-- EXERCISE DESCRIPTION --
All lines in the data bearing the string "serif" should be identified and copied.

(Web page revision data)
◆ ◆ ◆ ◆

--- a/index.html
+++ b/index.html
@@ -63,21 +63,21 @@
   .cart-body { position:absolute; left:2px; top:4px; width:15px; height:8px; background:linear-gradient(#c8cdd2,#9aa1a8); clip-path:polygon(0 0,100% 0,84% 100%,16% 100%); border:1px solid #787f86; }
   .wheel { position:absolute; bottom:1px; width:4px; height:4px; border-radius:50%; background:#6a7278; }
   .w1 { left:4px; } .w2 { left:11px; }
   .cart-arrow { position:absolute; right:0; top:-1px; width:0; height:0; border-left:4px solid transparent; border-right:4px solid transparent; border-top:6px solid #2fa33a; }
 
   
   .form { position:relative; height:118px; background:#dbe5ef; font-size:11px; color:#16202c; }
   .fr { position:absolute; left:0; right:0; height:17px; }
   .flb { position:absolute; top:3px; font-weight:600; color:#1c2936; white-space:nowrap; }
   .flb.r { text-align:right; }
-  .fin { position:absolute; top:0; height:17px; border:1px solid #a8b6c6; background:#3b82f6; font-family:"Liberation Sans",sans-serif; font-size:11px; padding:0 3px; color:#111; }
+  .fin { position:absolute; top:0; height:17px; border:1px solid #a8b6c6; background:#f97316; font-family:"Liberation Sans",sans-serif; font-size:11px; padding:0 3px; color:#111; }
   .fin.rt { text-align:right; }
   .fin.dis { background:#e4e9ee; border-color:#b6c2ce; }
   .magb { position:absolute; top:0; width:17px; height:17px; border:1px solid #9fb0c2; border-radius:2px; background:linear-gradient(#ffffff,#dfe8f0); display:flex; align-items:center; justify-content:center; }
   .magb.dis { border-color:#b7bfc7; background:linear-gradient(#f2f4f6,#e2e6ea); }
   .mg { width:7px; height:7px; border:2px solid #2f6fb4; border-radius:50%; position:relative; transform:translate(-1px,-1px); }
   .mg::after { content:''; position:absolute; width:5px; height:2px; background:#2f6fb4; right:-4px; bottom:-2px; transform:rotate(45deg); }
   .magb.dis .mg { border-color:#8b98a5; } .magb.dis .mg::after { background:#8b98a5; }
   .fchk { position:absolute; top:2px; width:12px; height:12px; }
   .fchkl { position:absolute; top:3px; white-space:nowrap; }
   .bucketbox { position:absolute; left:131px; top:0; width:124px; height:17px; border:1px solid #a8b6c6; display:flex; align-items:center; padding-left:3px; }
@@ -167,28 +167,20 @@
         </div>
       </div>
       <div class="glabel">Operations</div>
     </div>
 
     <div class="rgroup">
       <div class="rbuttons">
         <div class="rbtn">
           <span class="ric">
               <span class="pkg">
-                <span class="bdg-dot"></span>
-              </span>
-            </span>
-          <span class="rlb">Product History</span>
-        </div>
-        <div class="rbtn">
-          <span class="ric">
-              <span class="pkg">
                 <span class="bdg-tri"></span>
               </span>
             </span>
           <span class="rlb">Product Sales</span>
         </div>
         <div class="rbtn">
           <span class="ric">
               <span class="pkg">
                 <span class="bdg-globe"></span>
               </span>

◆ ◆ ◆ ◆

-- ANSWER TO THIS PROBLEM --
-  .fin { position:absolute; top:0; height:17px; border:1px solid #a8b6c6; background:#3b82f6; font-family:"Liberation Sans",sans-serif; font-size:11px; padding:0 3px; color:#111; }
+  .fin { position:absolute; top:0; height:17px; border:1px solid #a8b6c6; background:#f97316; font-family:"Liberation Sans",sans-serif; font-size:11px; padding:0 3px; color:#111; }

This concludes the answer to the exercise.